Others went out and focused purely on recreational tracts with the goal to make them even better – what my firm pioneered as Legacy Sporting Lands™.

While in the end, pulpwood proved to be a bad way to create wealth, it did lead to the abundance of whitetail deer, which is the basis of the recreational land phenomenon. Which is a good thing for family land.

Managing for wildlife takes everyone. Prescribed burns. Food plots. Timber stand improvement. Pond management. Trail maintenance. Infrastructure. The youngest kid can help plant a dove field. The teenager can run a chainsaw. Dad can teach his son about stewardship or a daughter about where the healthiest food really comes from.

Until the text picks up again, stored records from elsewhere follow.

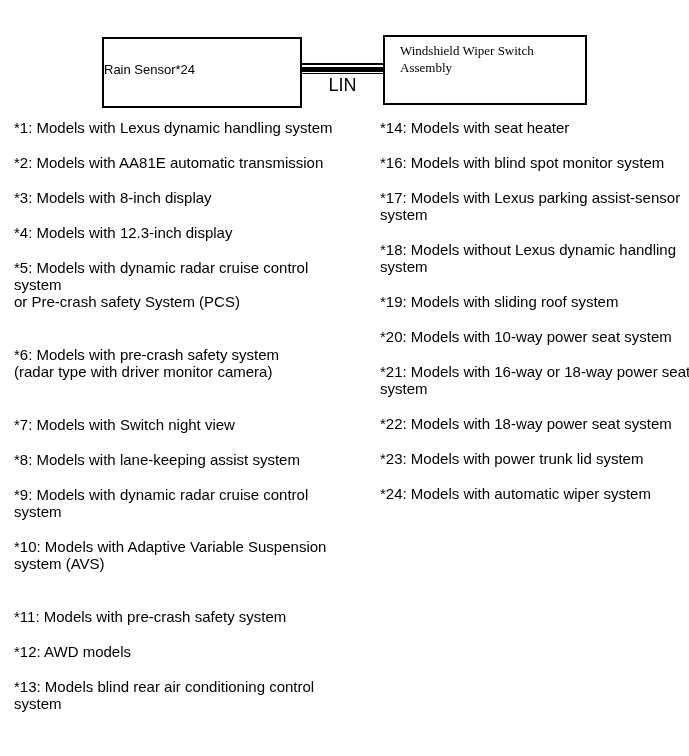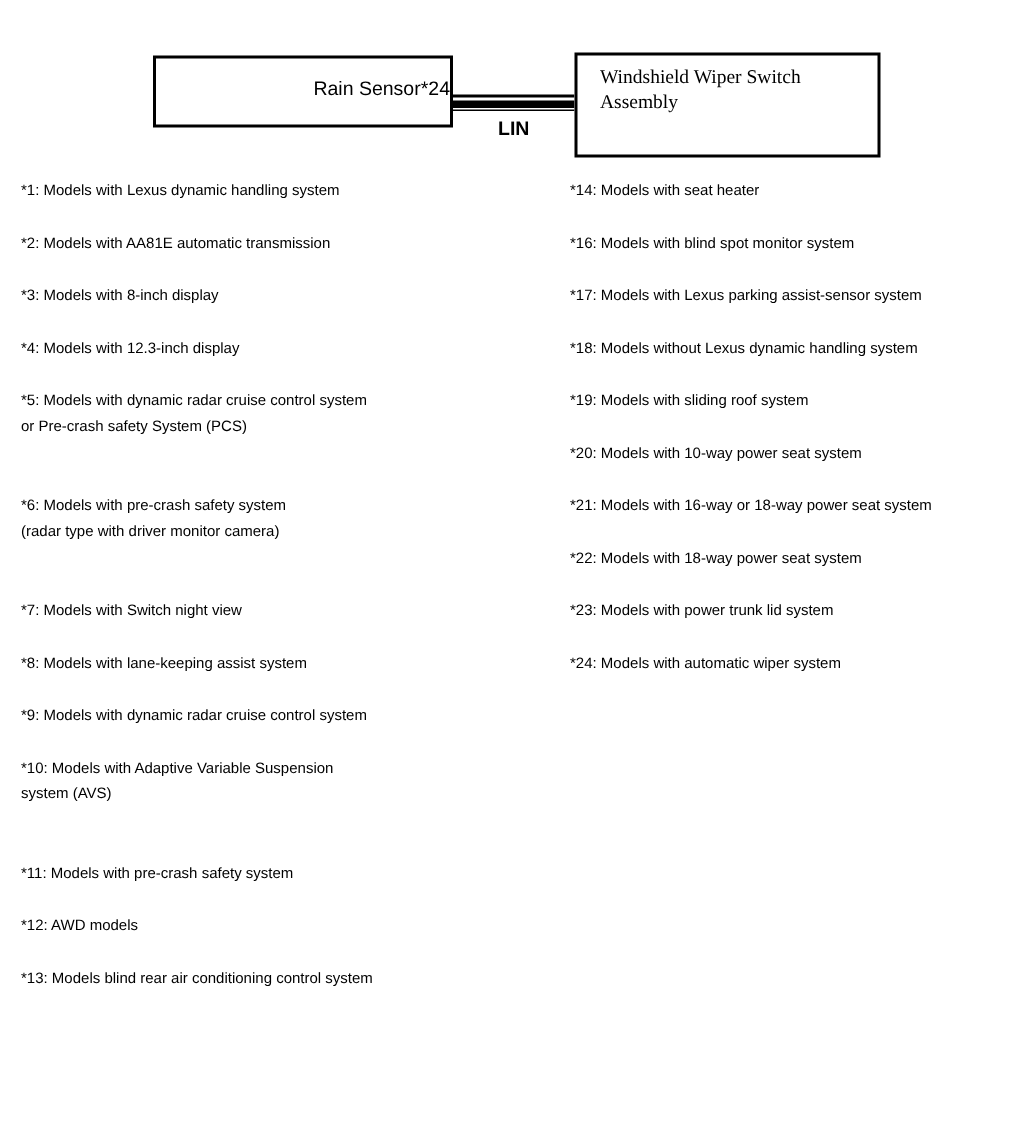"Rain Sensor*24" .box-left { height: 48px -> 71px; justify-content: flex-end -> flex-start }
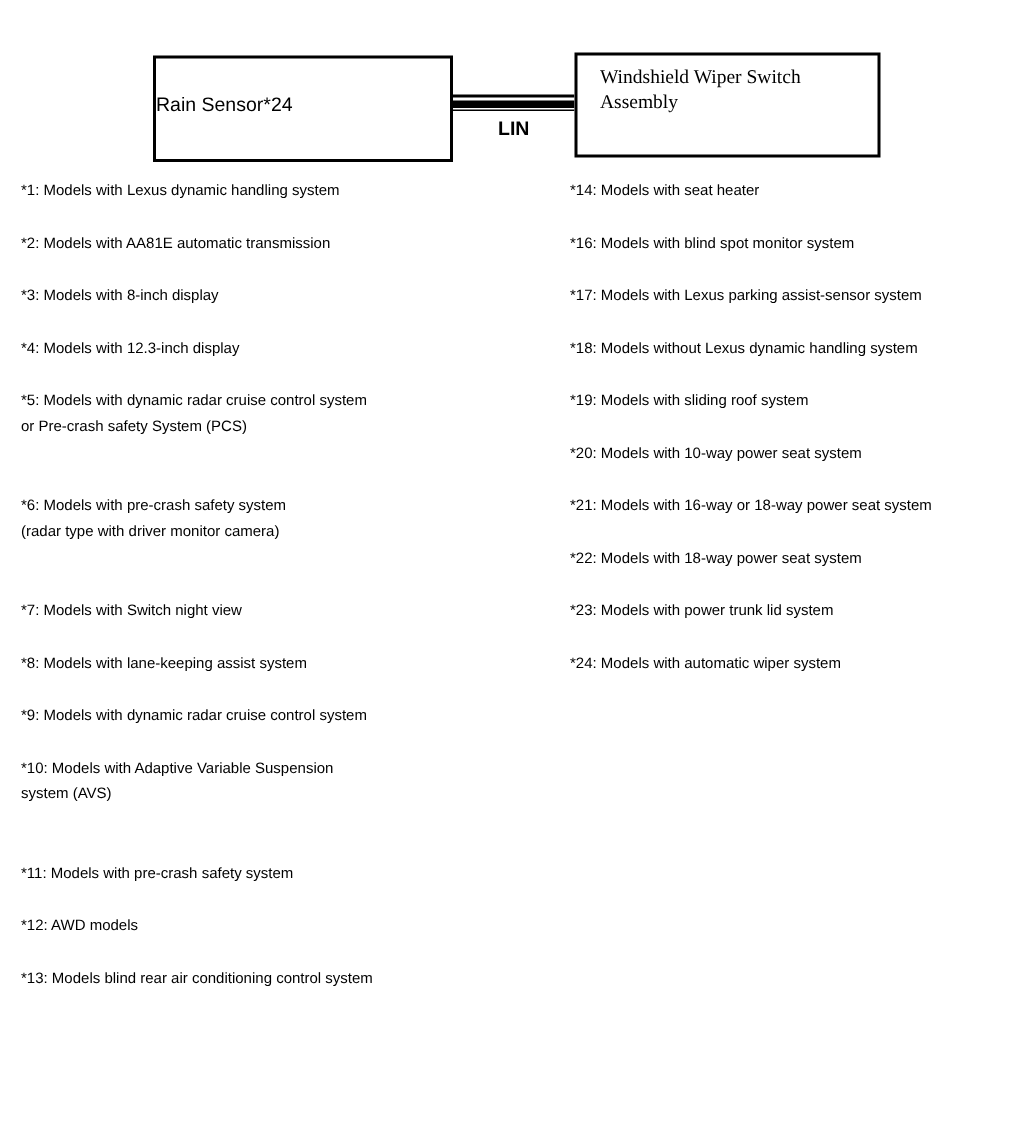"LIN" .bus-label { font-size: 13px -> 18px; font-weight: bold -> none }
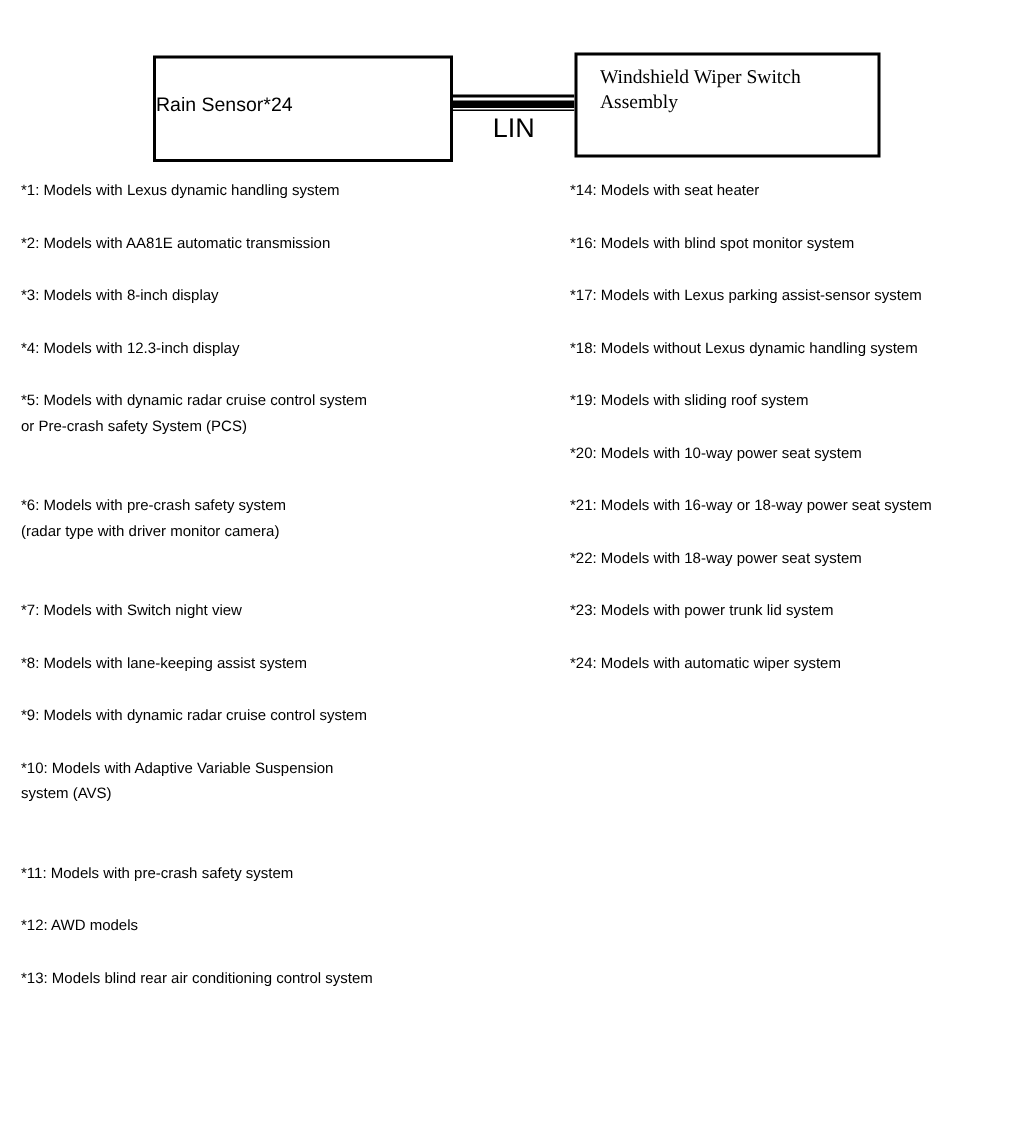"*1: Models with Lexus dynamic" .footnote { font-size: 10px -> 15px }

It’s work – real, sweaty, meaningful work. The kind that bonds people to land and to each other. At the end of the day, deer hunting is a lot more fun than working cows!

I’ve watched families transform cut-over timberland into properties that now host three generations every Thanksgiving – not out of obligation, but because the land means something again. That transformation, what we call our Work-ing Lands Initiative – from asset to legacy – is what we guide families on how to do.

Here’s the irony: it takes massive effort to manage “natural” land. Thank Adam for that.

You have to reset ecosystems that were damaged. You have to undo monoculture pine plantations. You have to re-move invasive species like Bahia grass – the same grass we planted for cattle 40 years ago.

You have to fight against the curse – thorns, thistles, invasives, neglect – just to get back to something that looks natural.

Why?

Because the land doesn’t maintain itself. It never did. God told Adam that from the beginning. The wilderness is not neutral. It takes dominion – the kind Adam was supposed to exercise in the Garden. The kind we abandoned when we let the land sit idle under rows of pine trees.

But now? Families are taking dominion again. And it’s beautiful.

Today, there is a resurgence of being on the land. Improving it. Stewarding it.

I love every minute of seeing families together in the woods. The culture coming back. Tree stands for sale at every feed store. Hunters driving ATVs down county roads. People reading Woods ‘N Water because they care about this life.

This is the heyday of recreational land. But here’s what I really learned after 35 years of specializing in this niche.

The land was just the excuse that kept us together – branding cattle, putting up hay, mending fences. When the land stopped needing us, we stopped needing each other.

Today, what brings many of us together is working for recreation. It’s bird dogs. It’s big bucks. Grandkids learning to call a turkey. Granddad is in the middle of it all, not alone anymore, sharing God’s great creation with the people he raised.

The land didn’t come back. The family came back. The land just gave them another reason to.

And that’s the ultimate form of wealth.